Milano, 20 luglio 2018 - Il Milan disputerà la stagione di Europa League 2018-2019. Il Tribunale Arbitrale dello Sport ha infatti accolto il ricorso dopo l'esclusione dalle Coppe sancita nella sentenza Uefa per mancato rispetto dei regimi del Fair Play Finanziario nel triennio 2014-2017. Il Tas invita la Uefa a una sanzione 'proporzionata': secondo i giudici infatti la squalifica di un anno dalle competizioni europee non è commisurata all'infrazione, che comunque viene riconosciuta.
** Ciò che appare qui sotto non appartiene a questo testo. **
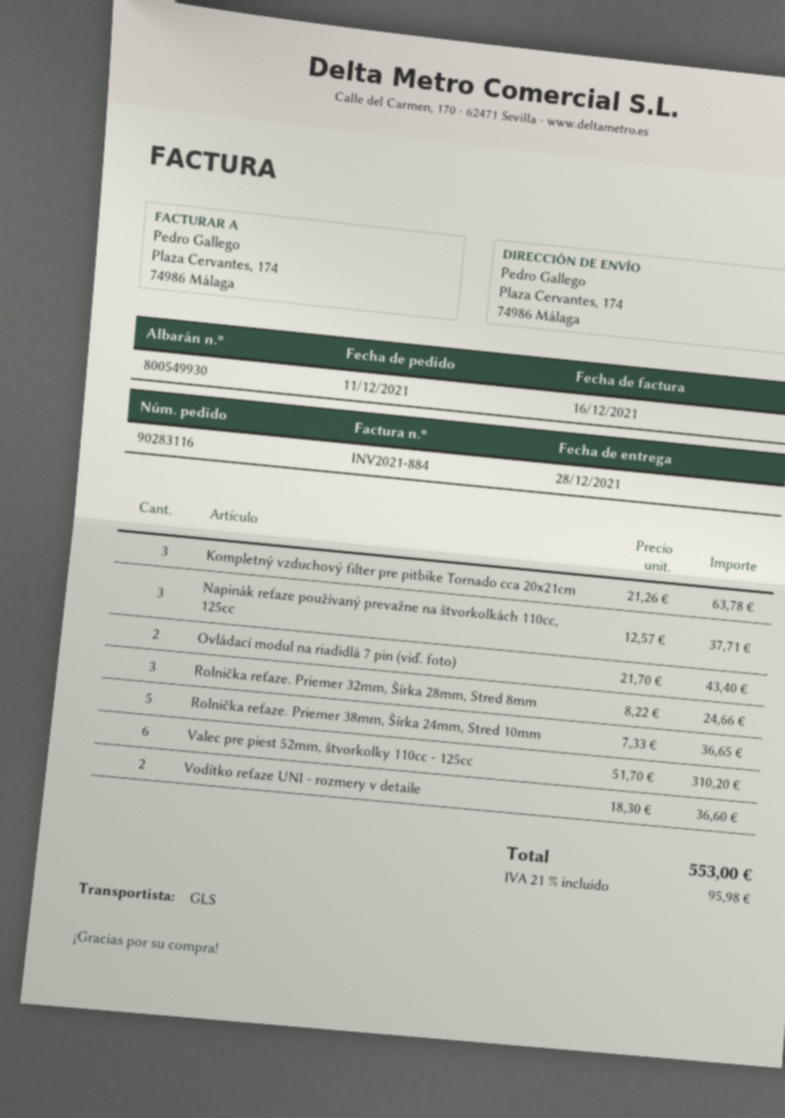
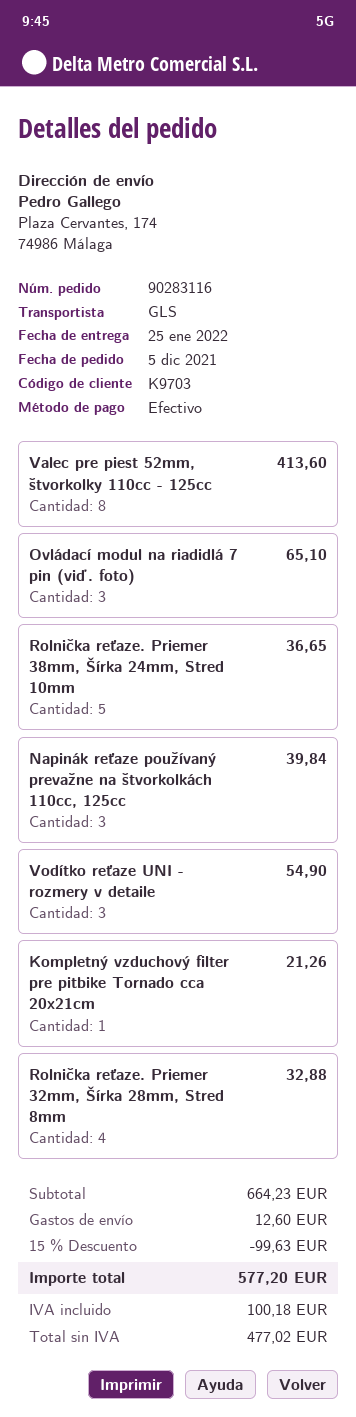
order date: 2021-12-11 -> 2021-12-05
delivery date: 2021-12-28 -> 2022-01-25
Kompletný vzduchový filter pre pitbike Tornado cca 20x21cm: 3 for 63.78 -> 1 for 21.26
Napinák reťaze používaný prevažne na štvorkolkách 110cc, 125cc: 3 for 37.71 -> 3 for 39.84
Ovládací modul na riadidlá 7 pin (viď. foto): 2 for 43.40 -> 3 for 65.10
Rolnička reťaze. Priemer 32mm, Šírka 28mm, Stred 8mm: 3 for 24.66 -> 4 for 32.88
Valec pre piest 52mm, štvorkolky 110cc - 125cc: 6 for 310.20 -> 8 for 413.60
Vodítko reťaze UNI - rozmery v detaile: 2 for 36.60 -> 3 for 54.90
discount: none -> 15% = 99.63
shipping: none -> 12.60
tax: 95.98 -> 100.18
total: 553.00 -> 577.20

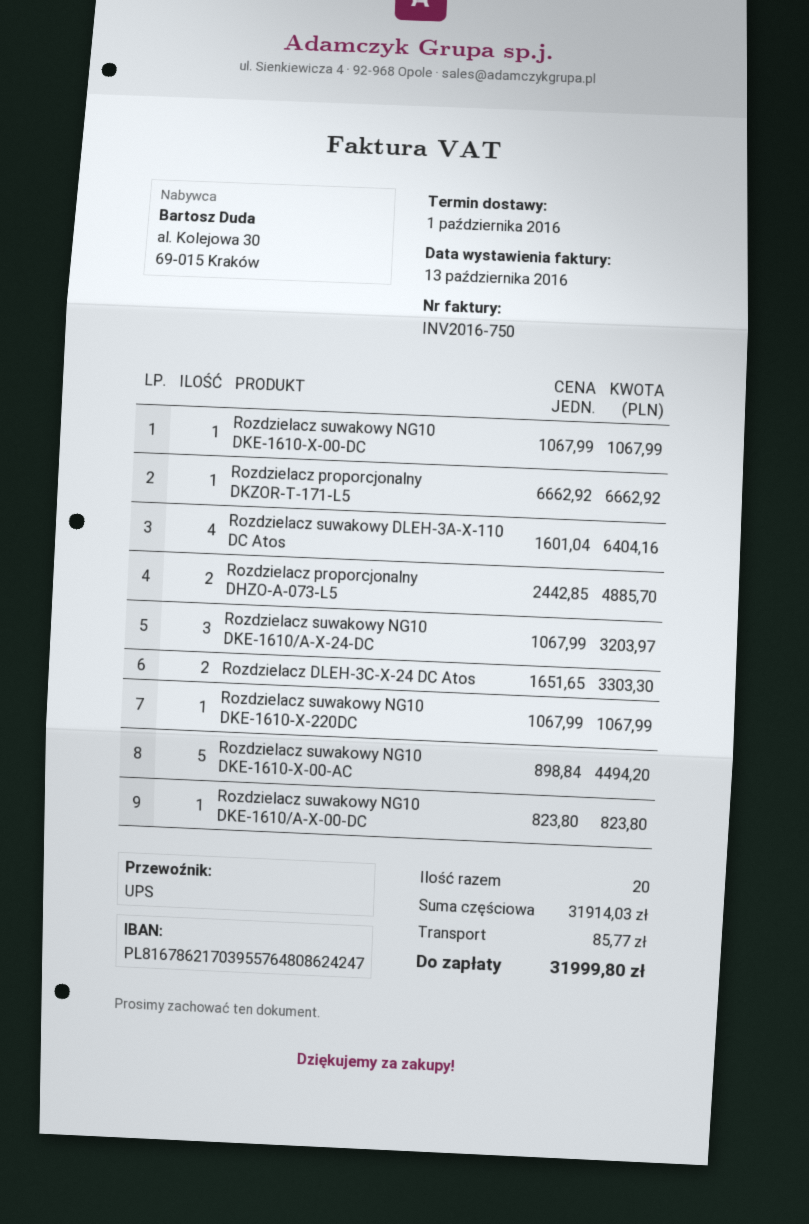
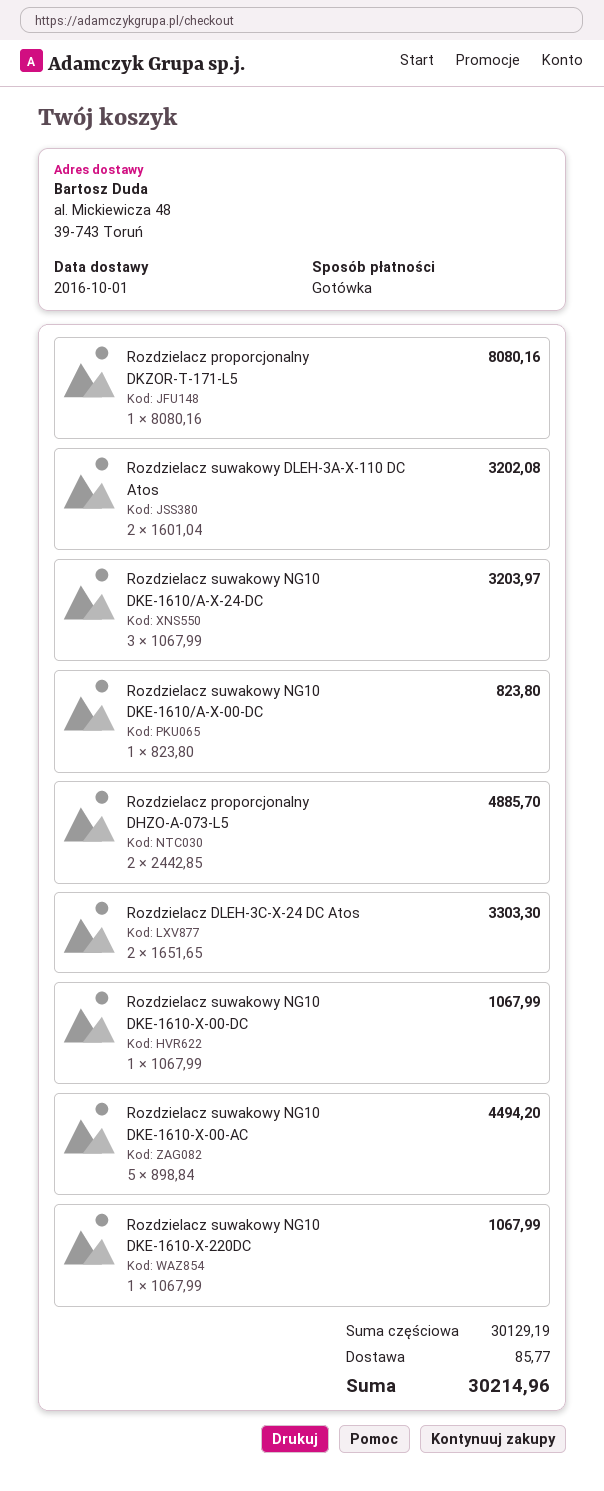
Rozdzielacz proporcjonalny DKZOR-T-171-L5: 1 x 6662.92 = 6662.92 -> 1 x 8080.16 = 8080.16
Rozdzielacz suwakowy DLEH-3A-X-110 DC Atos: 4 x 1601.04 = 6404.16 -> 2 x 1601.04 = 3202.08
subtotal: 31914.03 -> 30129.19
total: 31999.80 -> 30214.96

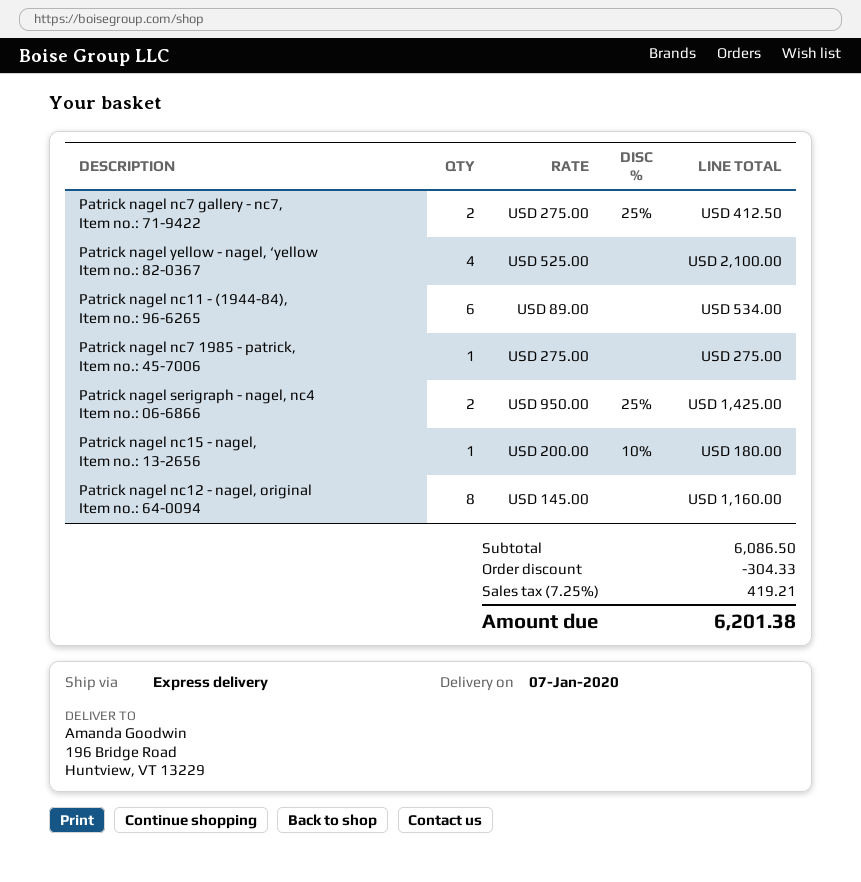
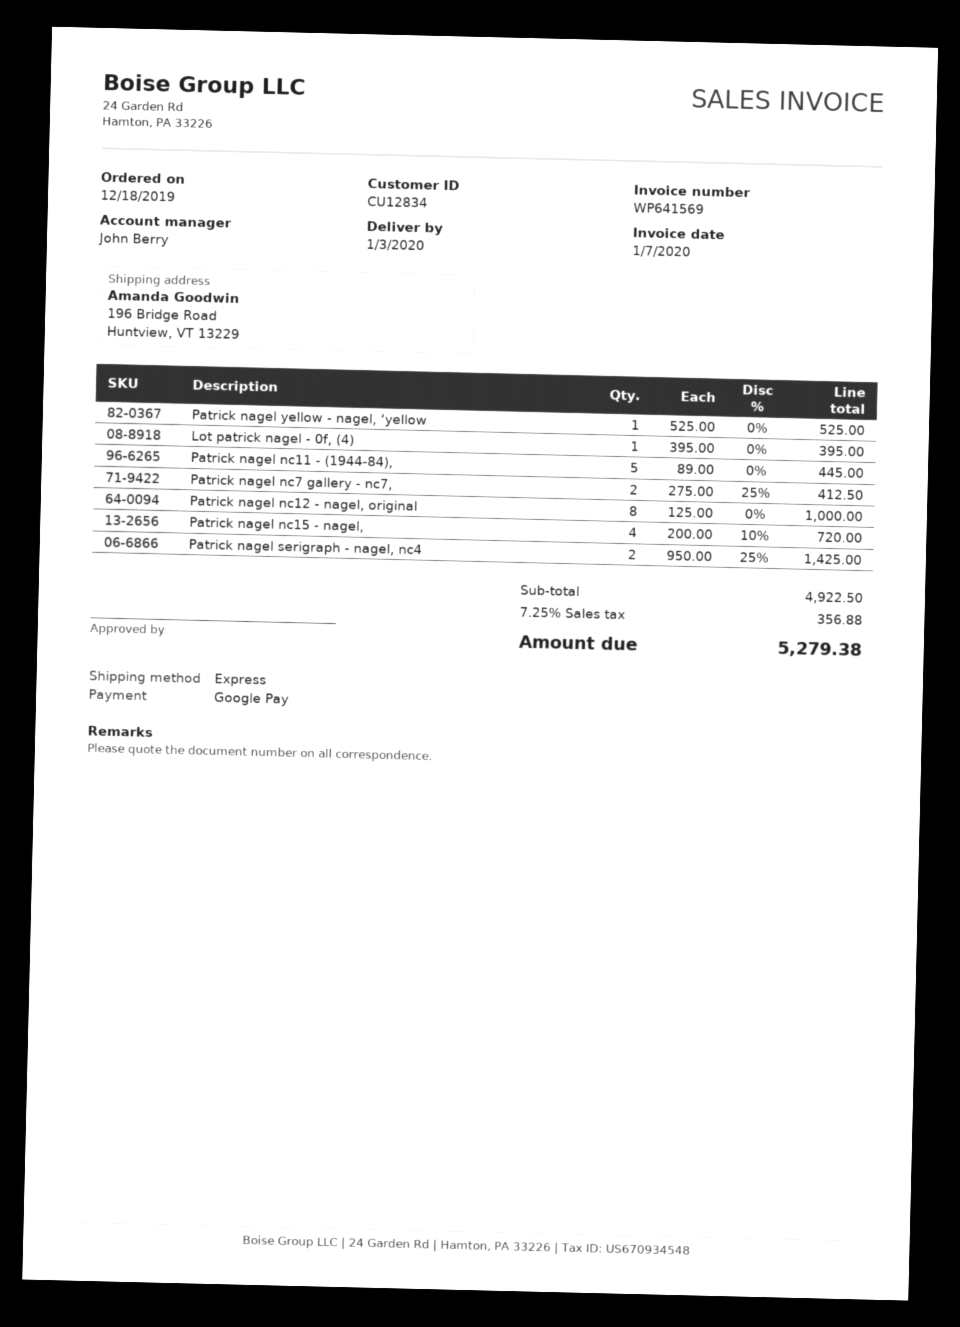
delivery date: 2020-01-07 -> 2020-01-03
Patrick nagel yellow - nagel, ‘yellow: 4 x 525.00 = 2100.00 -> 1 x 525.00 = 525.00
Patrick nagel nc11 - (1944-84),: 6 x 89.00 = 534.00 -> 5 x 89.00 = 445.00
Patrick nagel nc7 1985 - patrick,: 1 x 275.00 = 275.00 -> none
Patrick nagel nc15 - nagel,: 1 x 200.00 - 10% = 180.00 -> 4 x 200.00 - 10% = 720.00
Patrick nagel nc12 - nagel, original: 8 x 145.00 = 1160.00 -> 8 x 125.00 = 1000.00
Lot patrick nagel - 0f, (4): none -> 1 x 395.00 = 395.00
subtotal: 6086.50 -> 4922.50
discount: 304.33 -> none
tax: 7.25% = 419.21 -> 7.25% = 356.88
total: 6201.38 -> 5279.38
Gli arbitri hanno confermato la decisione della Camera giudicante "nella parte in cui stabilisce il mancato adempimento del requisito del pareggio di bilancio" si legge nel dispositivo, e "annullata nella parte in cui stabilisce l'esclusione Milan dalla prossima competizione Uefa per la quale si sarebbe, altrimenti, qualificato nelle due stagioni successive".  Lo stesso tribunale ha respinto invece la richiesta del Milan di ordinare alla Uefa di procedere a un 'settlement agreement' con il club rossonero. Niente da fare dunque per l'Atalanta, costretta a passare dai preliminari per entrare in Europa. Resta fuori del tutto la Fiorentina.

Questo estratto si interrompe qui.